For Kennedy's part, he believes "there are some big hard things we need to overcome."
"And I don’t think we’re going to do that with the same folks and the same mindset and the same ways that we’ve had there for 50 years," he said.
Much of this race could hinge on voter turnout, which is always unpredictable but even more so during a pandemic - never mind before Labor Day.
Some feel a large voter turnout could help Kennedy, but Markey is sure to benefit from the majority of activists and establishment voters that are on his side.
Polls have tightened in recent weeks. Kennedy held an early 14-point lead in September 2019, when he first announced his intent to run. That figure has more recently slimmed to a six-point advantage.
The highly-anticipated primary debate between the two U.S. Senate candidates aired Sunday night on NBC10 Boston and NECN. Telemundo Boston will rebroadcast the debate soon after at 11 p.m.
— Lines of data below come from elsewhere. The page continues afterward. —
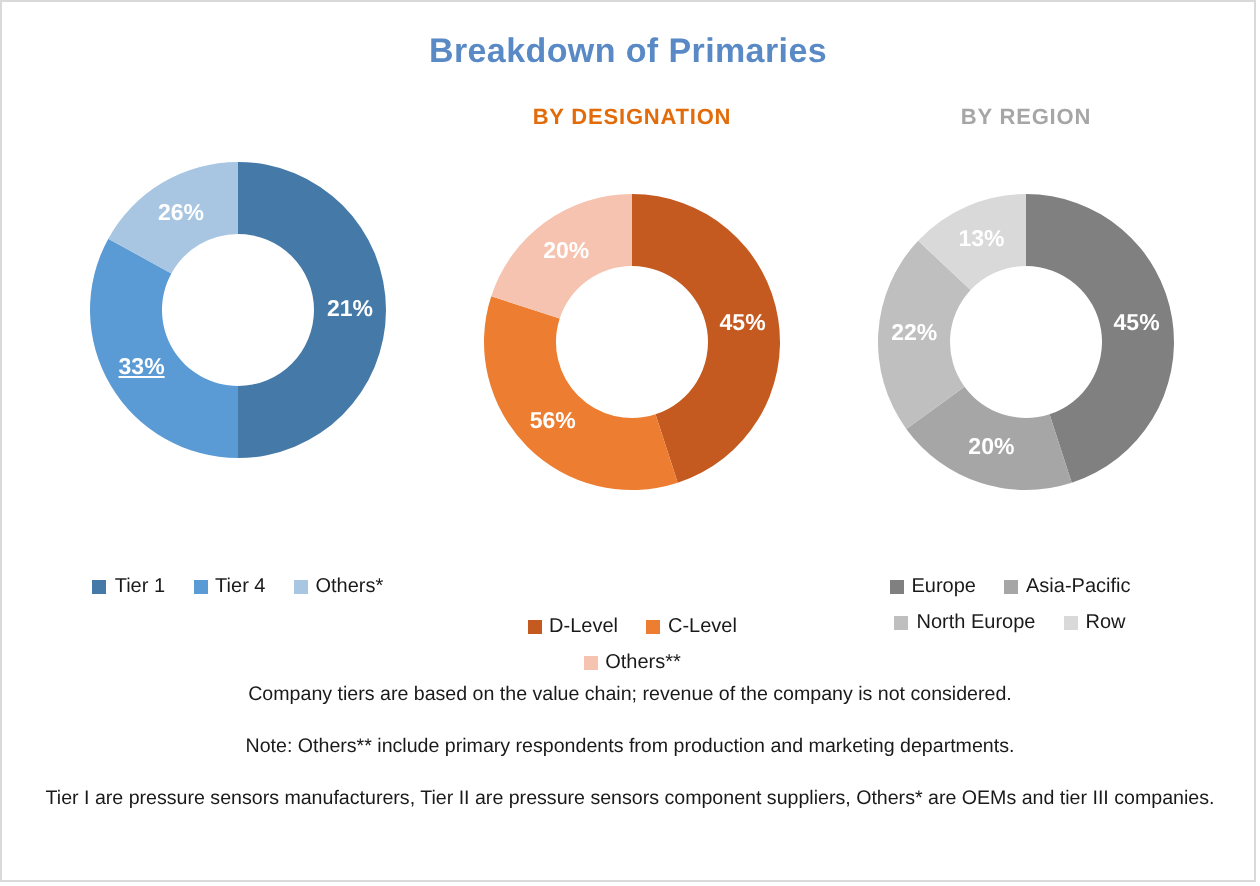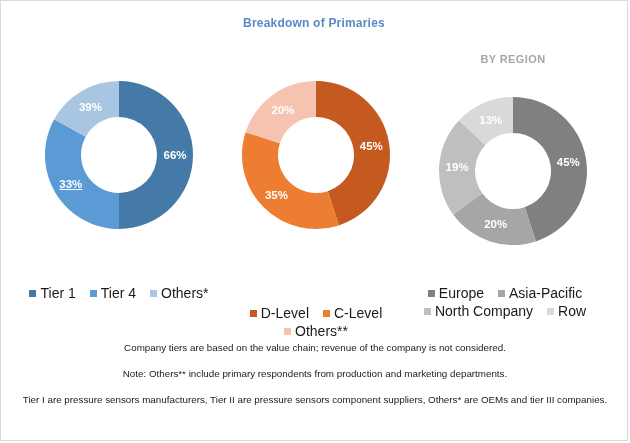--- a/index.html
+++ b/index.html
@@ -20,21 +20,21 @@
     border: 1px solid #d9d9d9;
     box-sizing: border-box;
     background: #ffffff;
   }
   #chart-title {
     position: absolute;
     top: 15px;
     left: 0;
     width: 100%;
     text-align: center;
-    font-size: 12px;
+    font-size: 17px;
     font-weight: bold;
     color: #5A8AC6;
     letter-spacing: 0.2px;
   }
   .panel {
     position: absolute;
     top: 52px;
     width: 200px;
   }
   #panel-company { left: 18px; }
@@ -95,21 +95,21 @@
     margin: 0 7px;
     white-space: nowrap;
   }
   .legend-swatch {
     width: 7px;
     height: 7px;
     margin-right: 4px;
     flex: none;
   }
   .legend-text {
-    font-size: 14px;
+    font-size: 10px;
     line-height: 11px;
   }
 
   #footnotes {
     position: absolute;
     top: 340px;
     left: 12px;
     width: 604px;
     text-align: center;
   }
@@ -133,58 +133,59 @@
   <div class="panel" id="panel-company">
     <div class="donut-wrap" id="donut-company">
         <svg width="160" height="160" viewBox="0 0 160 160">
           <path d="M 80 6 A 74 74 0 0 1 80 154
           L 80 118 A 38 38 0 0 0 80 42 Z" fill="#4479A8"></path>
           <path d="M 80 154 A 74 74 0 0 1 15.153305676754101 44.35022811647306
           L 46.70034615833319 61.69336038413482 A 38 38 0 0 0 80 118 Z" fill="#5B9BD5"></path>
           <path d="M 15.153305676754101 44.35022811647306 A 74 74 0 0 1 79.99999999999999 6
           L 80 42 A 38 38 0 0 0 46.70034615833319 61.69336038413482 Z" fill="#A8C6E2"></path>
         </svg>
-        <div class="slice-label" style="left: 136px; top: 80px;">66%</div>
+        <div class="slice-label" style="left: 136px; top: 80px;">21%</div>
         <div class="slice-label" style="left: 31.7984px; top: 108.506px; text-decoration: underline;">33%</div>
-        <div class="slice-label" style="left: 51.4937px; top: 31.7984px;">39%</div>
+        <div class="slice-label" style="left: 51.4937px; top: 31.7984px;">26%</div>
       </div>
   </div>
 
   <div class="panel" id="panel-designation">
+    <div class="panel-heading" id="heading-designation">BY DESIGNATION</div>
     <div class="donut-wrap" id="donut-designation">
         <svg width="160" height="160" viewBox="0 0 160 160">
           <path d="M 80 6 A 74 74 0 0 1 102.86725758374611 150.37818220584137
           L 91.742645786248 116.14014761921584 A 38 38 0 0 0 80 42 Z" fill="#C55A21"></path>
           <path d="M 102.86725758374611 150.37818220584137 A 74 74 0 0 1 9.621817794158645 57.13274241625387
           L 43.85985238078417 68.25735421375198 A 38 38 0 0 0 91.742645786248 116.14014761921584 Z" fill="#ED7D31"></path>
           <path d="M 9.621817794158645 57.13274241625387 A 74 74 0 0 1 79.99999999999999 6
           L 80 42 A 38 38 0 0 0 43.85985238078417 68.25735421375198 Z" fill="#F5C3B0"></path>
         </svg>
         <div class="slice-label" style="left: 135.311px; top: 71.2397px;">45%</div>
-        <div class="slice-label" style="left: 40.402px; top: 119.598px;">35%</div>
+        <div class="slice-label" style="left: 40.402px; top: 119.598px;">56%</div>
         <div class="slice-label" style="left: 47.084px; top: 34.695px;">20%</div>
       </div>
   </div>
 
   <div class="panel" id="panel-region">
     <div class="panel-heading" id="heading-region">BY REGION</div>
     <div class="donut-wrap" id="donut-region">
         <svg width="160" height="160" viewBox="0 0 160 160">
           <path d="M 80 6 A 74 74 0 0 1 102.86725758374611 150.37818220584137
           L 91.742645786248 116.14014761921584 A 38 38 0 0 0 80 42 Z" fill="#808080"></path>
           <path d="M 102.86725758374611 150.37818220584137 A 74 74 0 0 1 20.132742416253897 123.49610866964302
           L 49.257354213752 102.33583958711398 A 38 38 0 0 0 91.742645786248 116.14014761921584 Z" fill="#A6A6A6"></path>
           <path d="M 20.132742416253897 123.49610866964302 A 74 74 0 0 1 26.056321570815527 29.343514161277056
           L 52.299192157986354 53.98720997470984 A 38 38 0 0 0 49.257354213752 102.33583958711398 Z" fill="#BFBFBF"></path>
           <path d="M 26.056321570815527 29.343514161277056 A 74 74 0 0 1 79.99999999999999 6
           L 80 42 A 38 38 0 0 0 52.299192157986354 53.98720997470984 Z" fill="#D9D9D9"></path>
         </svg>
         <div class="slice-label" style="left: 135.311px; top: 71.2397px;">45%</div>
         <div class="slice-label" style="left: 62.695px; top: 133.259px;">20%</div>
-        <div class="slice-label" style="left: 24.1105px; top: 76.4837px;">19%</div>
+        <div class="slice-label" style="left: 24.1105px; top: 76.4837px;">22%</div>
         <div class="slice-label" style="left: 57.7597px; top: 28.6057px;">13%</div>
       </div>
   </div>
 
   <div class="legend" id="legend-company">
       <div class="legend-row">
         <div class="legend-item">
           <span class="legend-swatch" style="background: rgb(68, 121, 168);"></span>
           <span class="legend-text">Tier 1</span>
         </div>
@@ -223,21 +224,21 @@
           <span class="legend-text">Europe</span>
         </div>
         <div class="legend-item">
           <span class="legend-swatch" style="background: rgb(166, 166, 166);"></span>
           <span class="legend-text">Asia-Pacific</span>
         </div>
       </div>
       <div class="legend-row">
         <div class="legend-item">
           <span class="legend-swatch" style="background: rgb(191, 191, 191);"></span>
-          <span class="legend-text">North Company</span>
+          <span class="legend-text">North Europe</span>
         </div>
         <div class="legend-item">
           <span class="legend-swatch" style="background: rgb(217, 217, 217);"></span>
           <span class="legend-text">Row</span>
         </div>
       </div>
     </div>
 
   <div id="footnotes">
     <div class="footnote" id="footnote-2">Company tiers are based on the value chain; revenue of the company is not considered.</div>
Strict guidelines were enforced to ensure Sunday's debate remained safe during the COVID-19 pandemic and adhered to public health guidelines.
“Candidates will enter the building at staggered times with a limited number of staff allowed inside. The debate is closed to the public and will not have a live audience,” said Chris Wayland, president and general manager of the NBCUniversal Boston Owned Properties and Regional Sports Networks. “Masks will be worn during the broadcast and social distancing guidelines will be maintained at all times for the well-being of the candidates and our employees.”